Search the data for the word "weight" and copy out every line that has it.

** Front-end code edit data **
=== Section Start ===
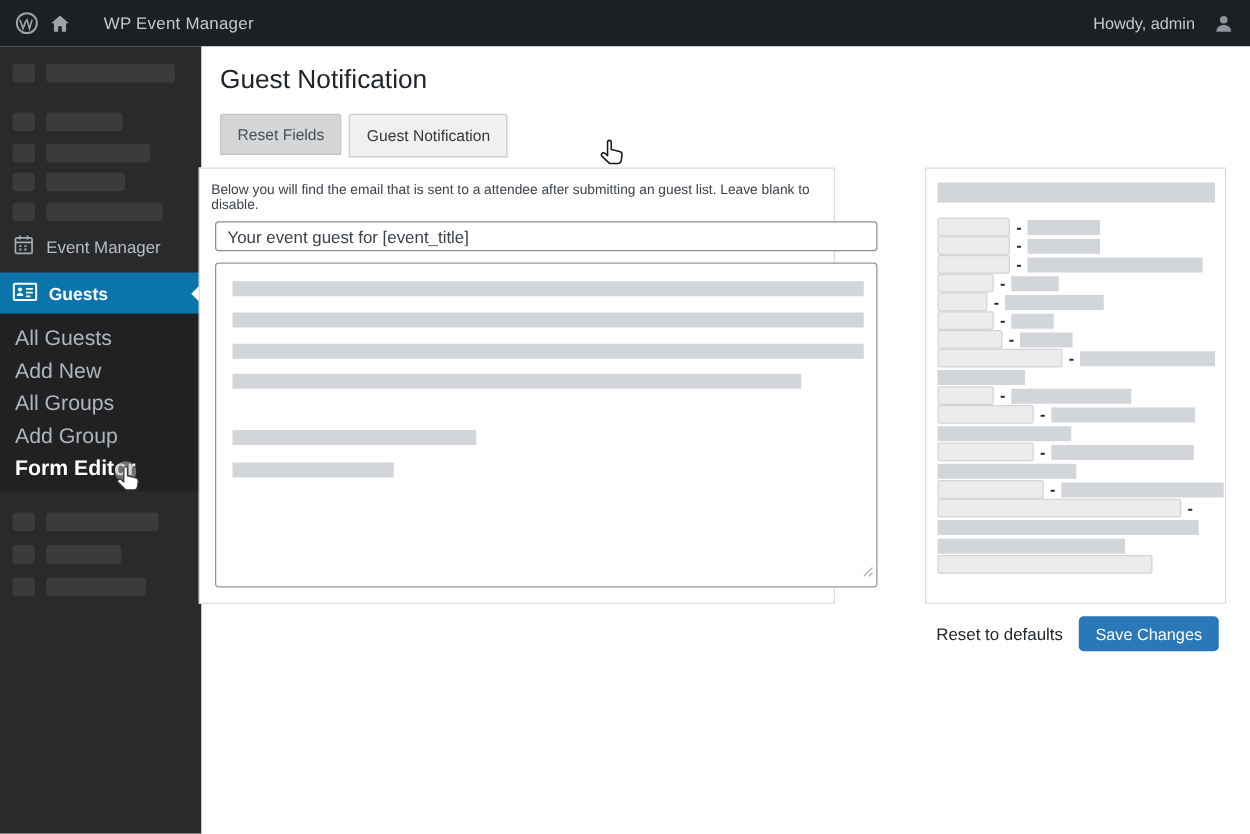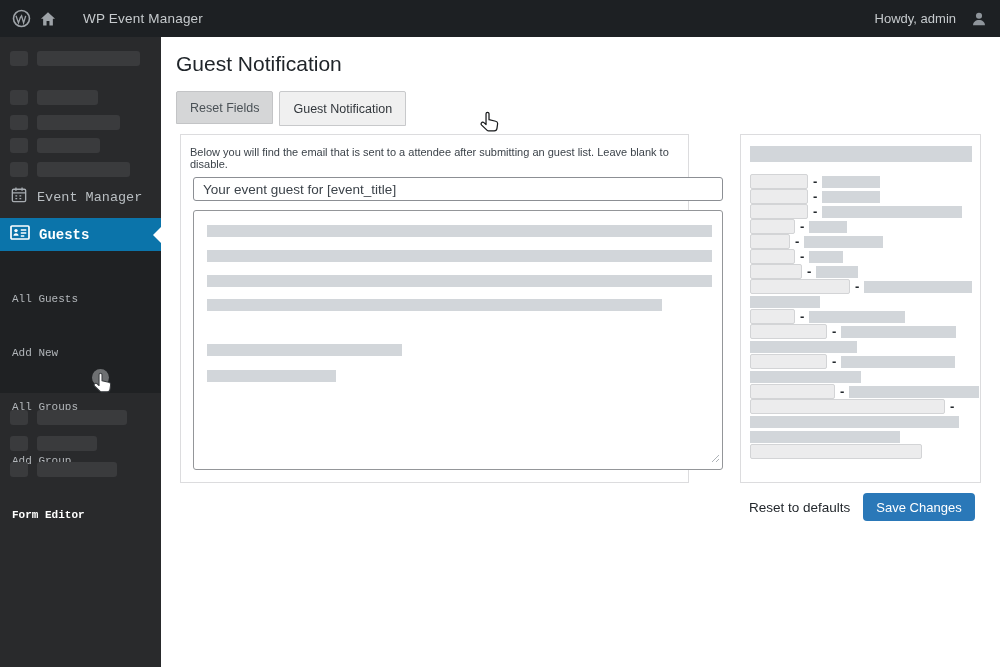--- a/index.html
+++ b/index.html
@@ -36,7 +36,7 @@
     border:1px solid #c3c4c6; font-size:12.5px; color:#4a5156; border-radius:2px 2px 0 0; cursor:pointer; white-space:nowrap; }
   .tab.active { height:35px; background:#f0f0f0; border-color:#c8c9cb; color:#32373c; }
   .panel { position:absolute; background:#fff; border:1px solid #dcdcde; }
-  #form-panel { left:180px; top:134px; width:509px; height:349px; }
+  #form-panel { left:159px; top:134px; width:509px; height:349px; }
   .form-desc { position:absolute; left:9px; top:11px; font-size:11px; color:#3c434a; }
   .subject-input { position:absolute; left:12px; top:42px; width:530px; height:24px;
     border:1px solid #8c8f94; border-radius:3px; padding:0 9px; font-size:13.5px; color:#3c434a;

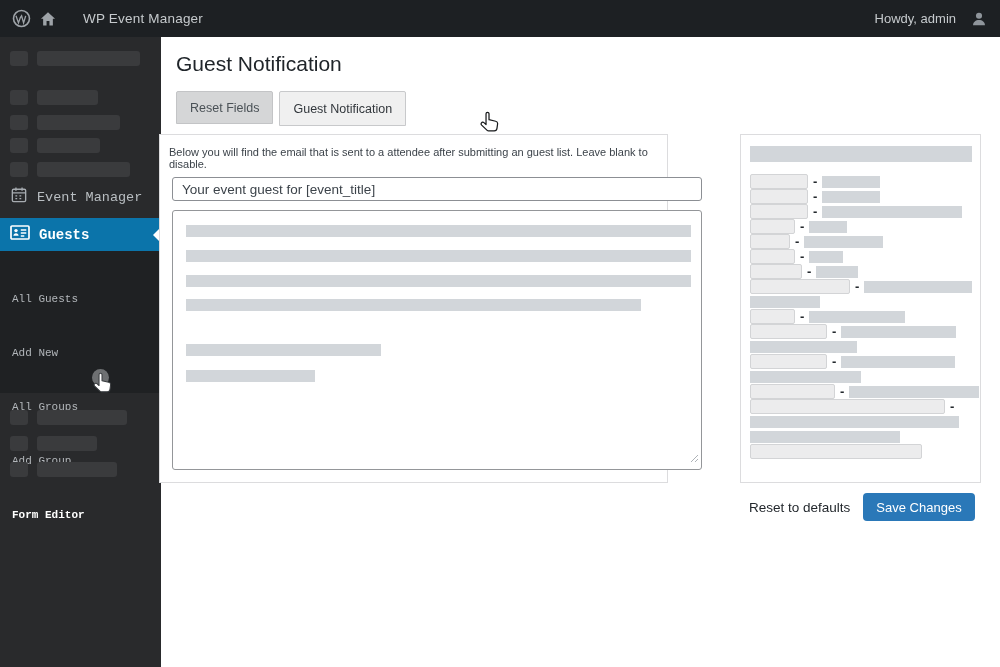--- a/index.html
+++ b/index.html
@@ -16,7 +16,7 @@
   .topbar .howdy { color:#c6cacd; font-size:13px; margin-right:6px; }
   .tb-icon { display:flex; align-items:center; cursor:pointer; }
   
-  .sidebar { position:absolute; top:37px; left:0; width:161px; height:630px; background:#292a2c;font-family:Liberation Mono, monospace; }
+  .sidebar { position:absolute; top:37px; left:0; width:161px; height:630px; background:#292a2c; }
   .ph-row { position:absolute; left:10px; height:16px; display:flex; align-items:center; }
   .ph-icon { width:18px; height:15px; background:#3a3b3d; border-radius:3px; flex:none; }
   .ph-bar { height:15px; background:#3a3b3d; border-radius:3px; margin-left:9px; }

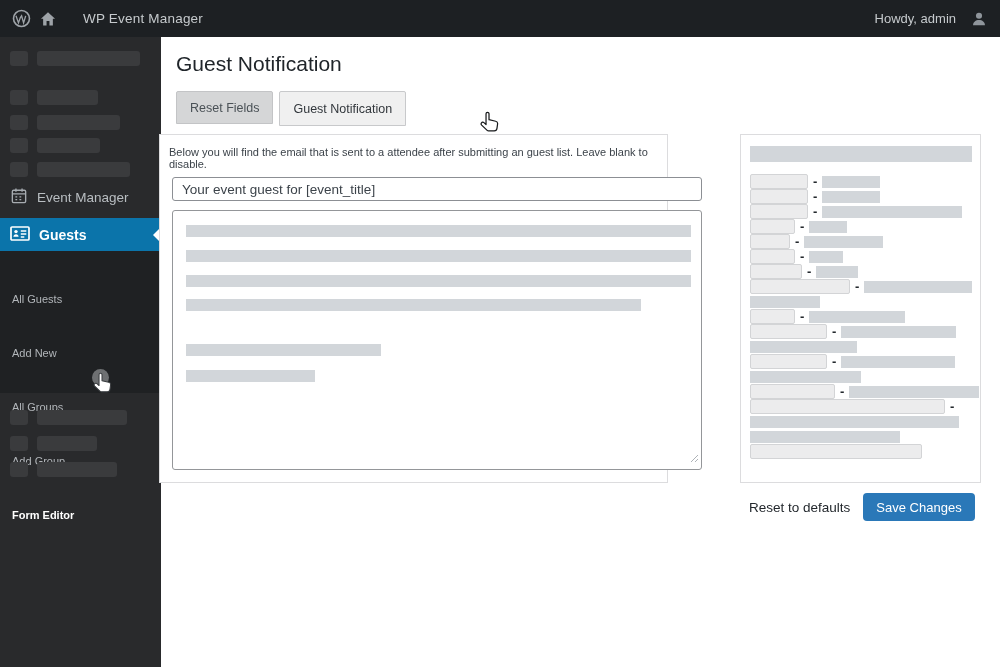--- a/index.html
+++ b/index.html
@@ -27,7 +27,7 @@
   .side-arrow { position:absolute; right:0; top:50%; transform:translateY(-50%); width:0; height:0;
     border-top:8px solid transparent; border-bottom:8px solid transparent; border-right:8px solid #fff; }
   .submenu { position:absolute; top:214px; left:0; width:161px; height:142px; background:#1f2123; padding-top:7px; }
-  .submenu-item { height:26px; line-height:26px; padding-left:12px; color:#b2b6ba; font-size:11px; cursor:pointer;margin-top:28px; }
+  .submenu-item { height:26px; line-height:26px; padding-left:12px; color:#b2b6ba; font-size:17px; cursor:pointer; }
   .submenu-item.active { color:#fff; font-weight:700; }
   
   .page-title { position:absolute; left:176px; top:52px; font-size:21px; font-weight:500; color:#20252a; }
=== Section End ===
** Solution to this exercise **
   .submenu-item.active { color:#fff; font-weight:700; }
   .page-title { position:absolute; left:176px; top:52px; font-size:21px; font-weight:500; color:#20252a; }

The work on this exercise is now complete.